=== Section Start ===

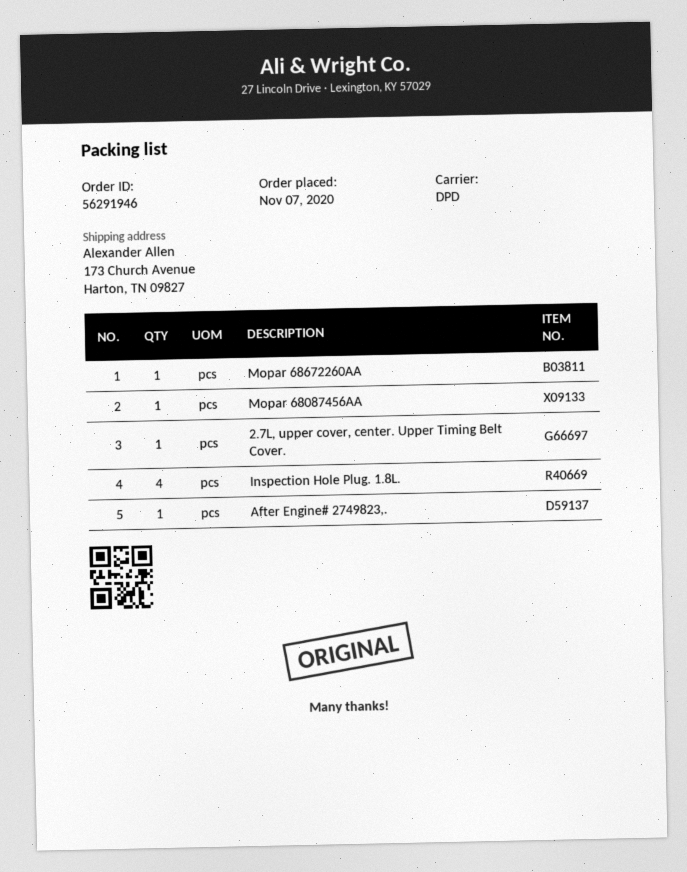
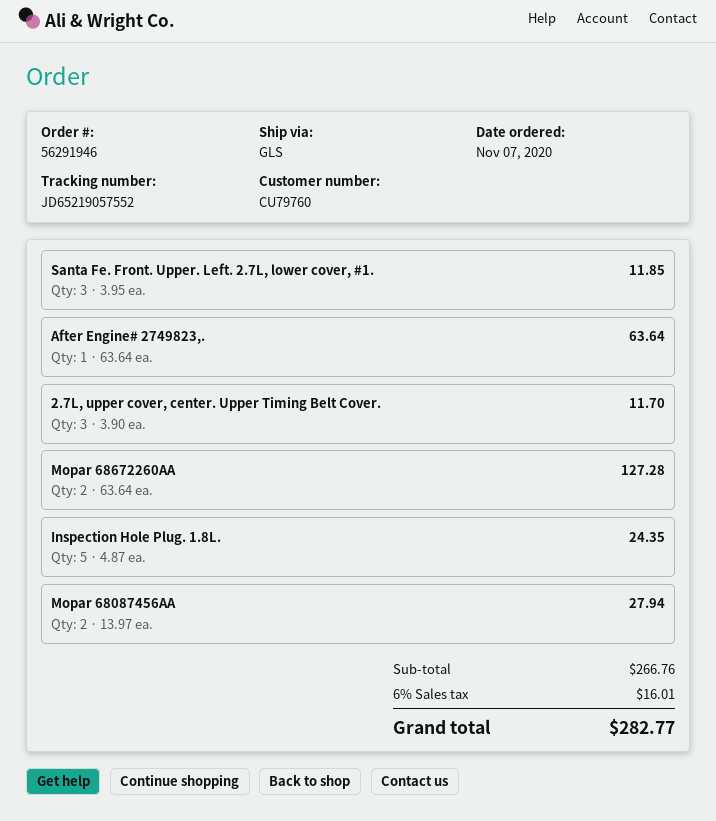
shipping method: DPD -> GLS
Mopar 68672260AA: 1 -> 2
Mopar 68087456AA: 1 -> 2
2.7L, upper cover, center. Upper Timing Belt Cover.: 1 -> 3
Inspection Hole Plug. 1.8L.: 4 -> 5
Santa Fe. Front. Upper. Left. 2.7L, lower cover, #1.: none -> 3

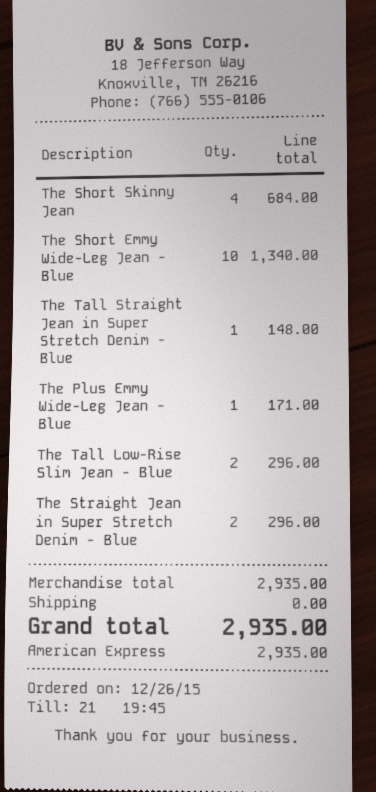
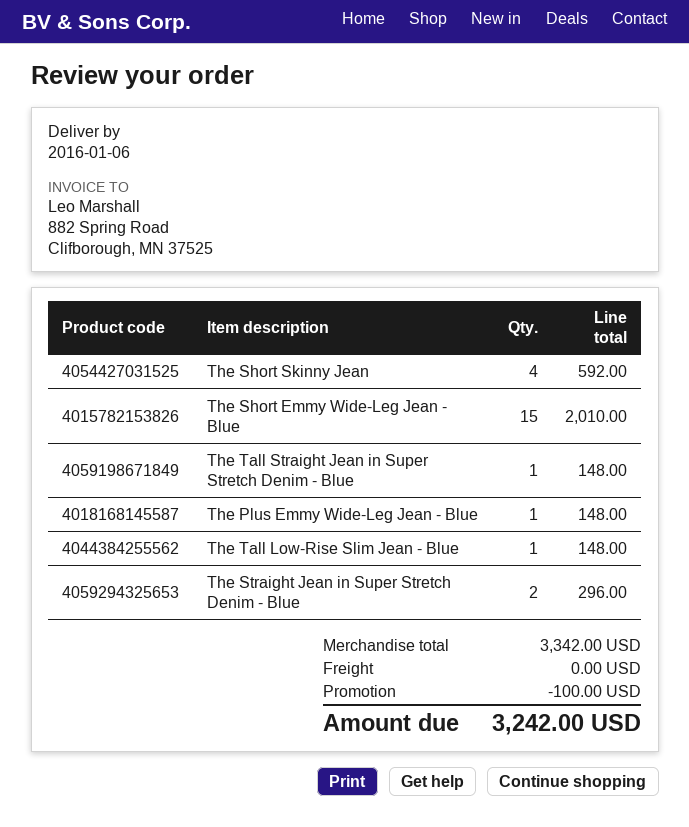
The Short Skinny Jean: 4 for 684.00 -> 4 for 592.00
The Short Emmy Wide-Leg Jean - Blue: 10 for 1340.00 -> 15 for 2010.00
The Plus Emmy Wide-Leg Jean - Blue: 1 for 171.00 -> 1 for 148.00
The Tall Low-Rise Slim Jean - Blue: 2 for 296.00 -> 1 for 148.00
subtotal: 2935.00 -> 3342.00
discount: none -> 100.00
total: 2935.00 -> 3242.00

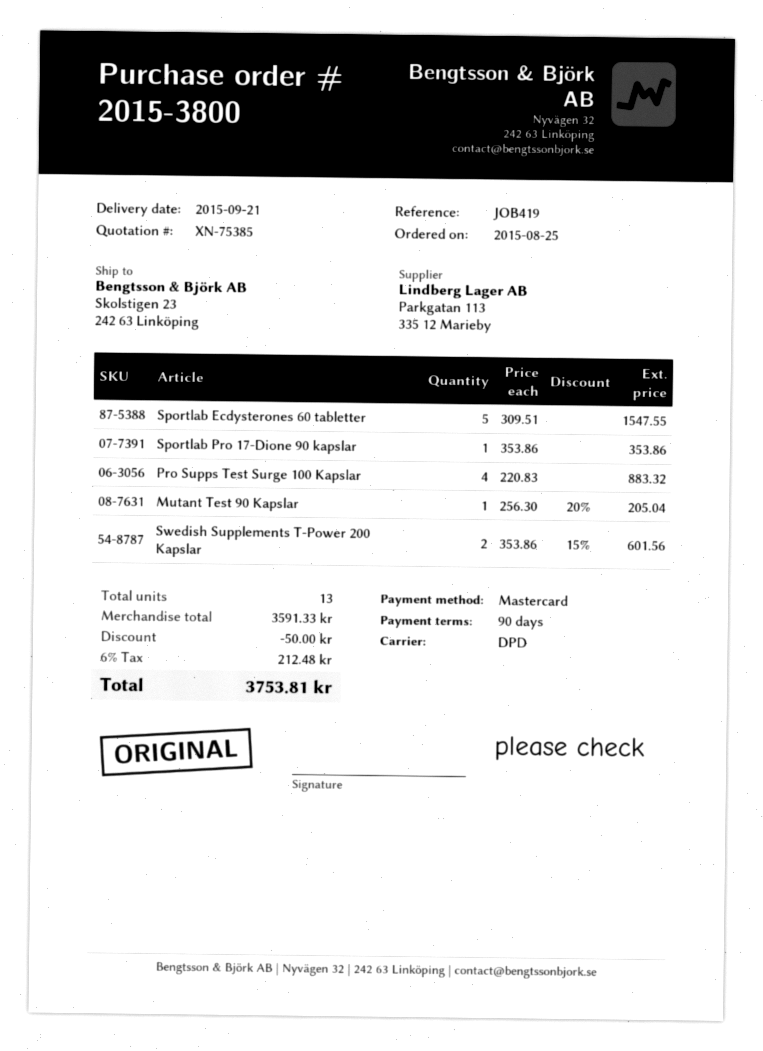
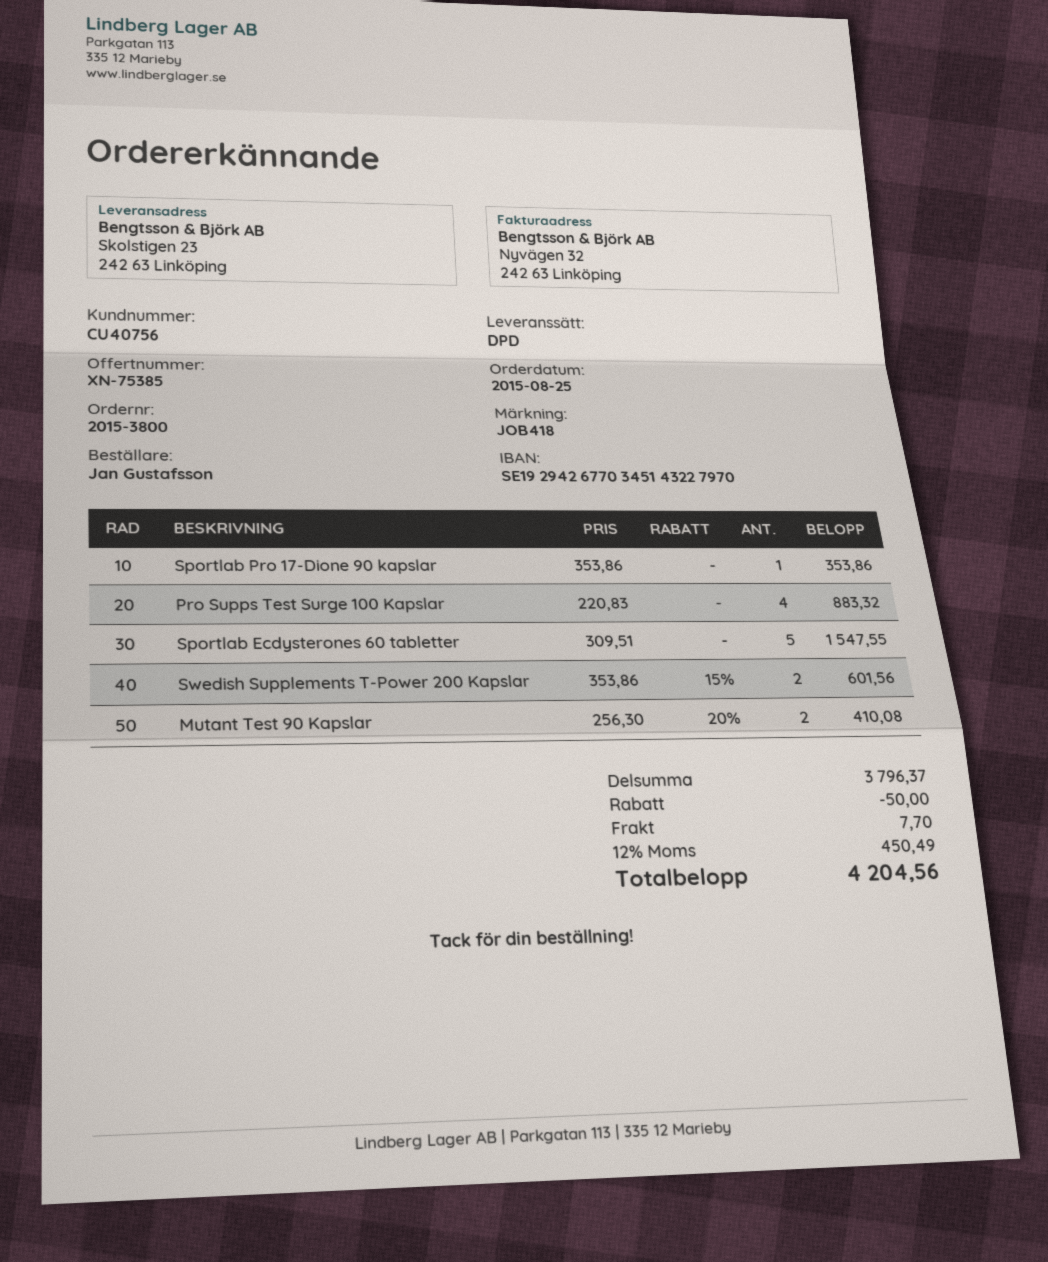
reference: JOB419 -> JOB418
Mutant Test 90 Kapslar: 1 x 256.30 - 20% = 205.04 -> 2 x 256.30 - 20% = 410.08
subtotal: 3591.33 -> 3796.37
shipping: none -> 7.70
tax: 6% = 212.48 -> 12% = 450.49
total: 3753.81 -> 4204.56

=== Section End ===

Take the lines from the one that contains "The Tall Low-Rise" through the last line of the material above and reproduce them exactly, leaving out any pictures.

Response area
The Tall Low-Rise Slim Jean - Blue: 2 for 296.00 -> 1 for 148.00
subtotal: 2935.00 -> 3342.00
discount: none -> 100.00
total: 2935.00 -> 3242.00

reference: JOB419 -> JOB418
Mutant Test 90 Kapslar: 1 x 256.30 - 20% = 205.04 -> 2 x 256.30 - 20% = 410.08
subtotal: 3591.33 -> 3796.37
shipping: none -> 7.70
tax: 6% = 212.48 -> 12% = 450.49
total: 3753.81 -> 4204.56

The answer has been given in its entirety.